- What this task involves:
Without including any picture, write out the entries exactly as they stand.

[Before and after images]
+-------+

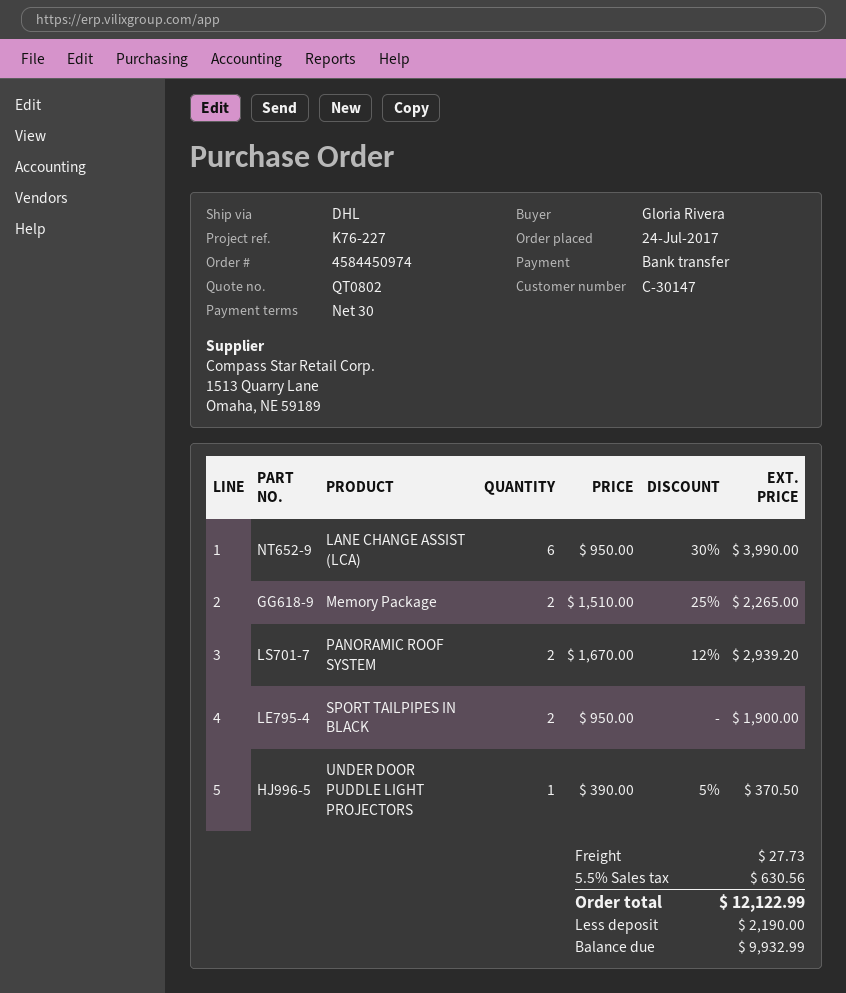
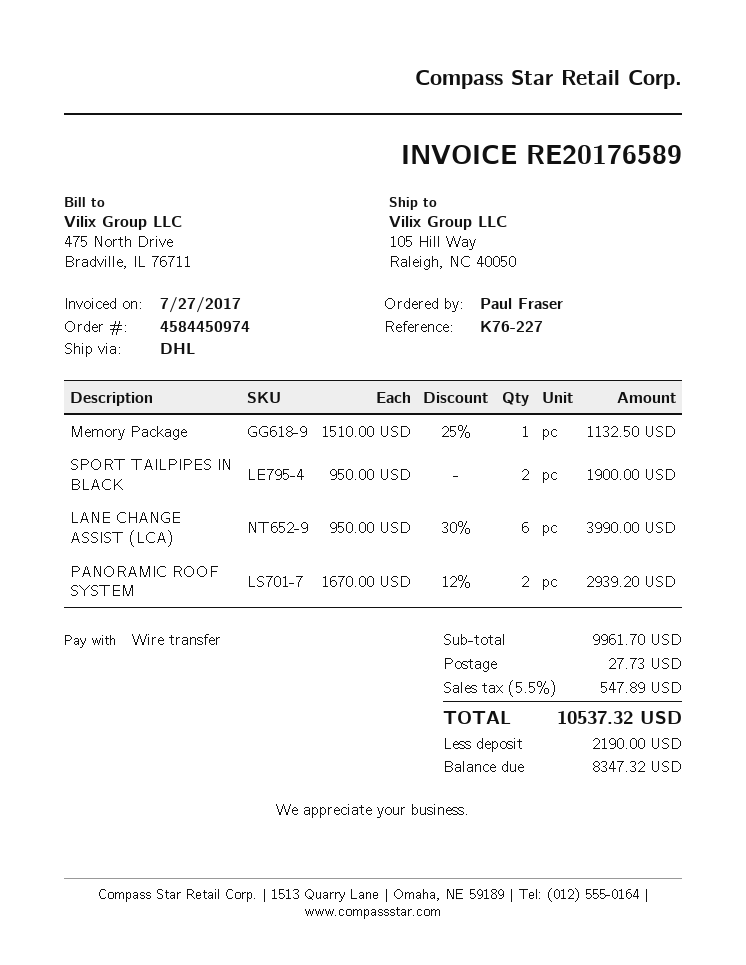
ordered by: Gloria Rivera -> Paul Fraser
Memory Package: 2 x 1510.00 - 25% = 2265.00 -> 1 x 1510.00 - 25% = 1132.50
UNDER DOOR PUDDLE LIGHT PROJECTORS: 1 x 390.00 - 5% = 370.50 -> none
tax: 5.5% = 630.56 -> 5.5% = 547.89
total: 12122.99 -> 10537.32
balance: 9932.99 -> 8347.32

+-------+

- Result of the exercise:
ordered by: Gloria Rivera -> Paul Fraser
Memory Package: 2 x 1510.00 - 25% = 2265.00 -> 1 x 1510.00 - 25% = 1132.50
UNDER DOOR PUDDLE LIGHT PROJECTORS: 1 x 390.00 - 5% = 370.50 -> none
tax: 5.5% = 630.56 -> 5.5% = 547.89
total: 12122.99 -> 10537.32
balance: 9932.99 -> 8347.32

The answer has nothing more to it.